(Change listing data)

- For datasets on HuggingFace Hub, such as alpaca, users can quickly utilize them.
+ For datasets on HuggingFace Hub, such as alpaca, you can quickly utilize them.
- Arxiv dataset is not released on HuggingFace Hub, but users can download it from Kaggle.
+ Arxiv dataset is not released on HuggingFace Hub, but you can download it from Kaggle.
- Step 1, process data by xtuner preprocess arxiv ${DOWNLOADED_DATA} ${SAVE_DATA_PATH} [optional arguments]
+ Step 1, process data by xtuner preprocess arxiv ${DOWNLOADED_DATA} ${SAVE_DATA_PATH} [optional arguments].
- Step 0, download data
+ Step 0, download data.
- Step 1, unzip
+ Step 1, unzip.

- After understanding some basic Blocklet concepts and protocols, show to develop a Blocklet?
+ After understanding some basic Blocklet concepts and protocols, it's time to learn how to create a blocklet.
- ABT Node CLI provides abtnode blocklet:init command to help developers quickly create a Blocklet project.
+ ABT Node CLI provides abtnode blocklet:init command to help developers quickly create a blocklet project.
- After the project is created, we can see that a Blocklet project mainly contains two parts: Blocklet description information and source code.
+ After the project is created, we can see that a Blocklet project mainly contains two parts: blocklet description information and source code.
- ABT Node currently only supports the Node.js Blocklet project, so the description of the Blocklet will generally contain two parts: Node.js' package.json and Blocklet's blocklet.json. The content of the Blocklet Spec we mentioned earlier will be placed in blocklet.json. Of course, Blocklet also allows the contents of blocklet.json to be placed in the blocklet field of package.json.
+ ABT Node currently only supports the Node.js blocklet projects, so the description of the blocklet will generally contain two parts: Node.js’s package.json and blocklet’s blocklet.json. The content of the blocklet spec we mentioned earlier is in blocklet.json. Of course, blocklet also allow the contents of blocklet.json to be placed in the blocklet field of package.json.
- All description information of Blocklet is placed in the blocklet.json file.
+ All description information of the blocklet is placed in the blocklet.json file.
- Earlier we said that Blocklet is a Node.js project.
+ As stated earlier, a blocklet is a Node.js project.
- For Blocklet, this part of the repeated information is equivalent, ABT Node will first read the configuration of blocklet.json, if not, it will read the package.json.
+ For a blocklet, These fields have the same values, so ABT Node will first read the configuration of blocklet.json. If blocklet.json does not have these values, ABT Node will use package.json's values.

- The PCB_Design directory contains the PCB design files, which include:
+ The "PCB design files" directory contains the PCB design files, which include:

(EXERCISE PROMPT) Return the span of lines in the data above that opens at the line with "- Arxiv dataset" and closes at the line with "- After understanding", exactly, ends included, nothing else.

(RESPONSE TO THE TASK)
- Arxiv dataset is not released on HuggingFace Hub, but users can download it from Kaggle.
+ Arxiv dataset is not released on HuggingFace Hub, but you can download it from Kaggle.
- Step 1, process data by xtuner preprocess arxiv ${DOWNLOADED_DATA} ${SAVE_DATA_PATH} [optional arguments]
+ Step 1, process data by xtuner preprocess arxiv ${DOWNLOADED_DATA} ${SAVE_DATA_PATH} [optional arguments].
- Step 0, download data
+ Step 0, download data.
- Step 1, unzip
+ Step 1, unzip.

- After understanding some basic Blocklet concepts and protocols, show to develop a Blocklet?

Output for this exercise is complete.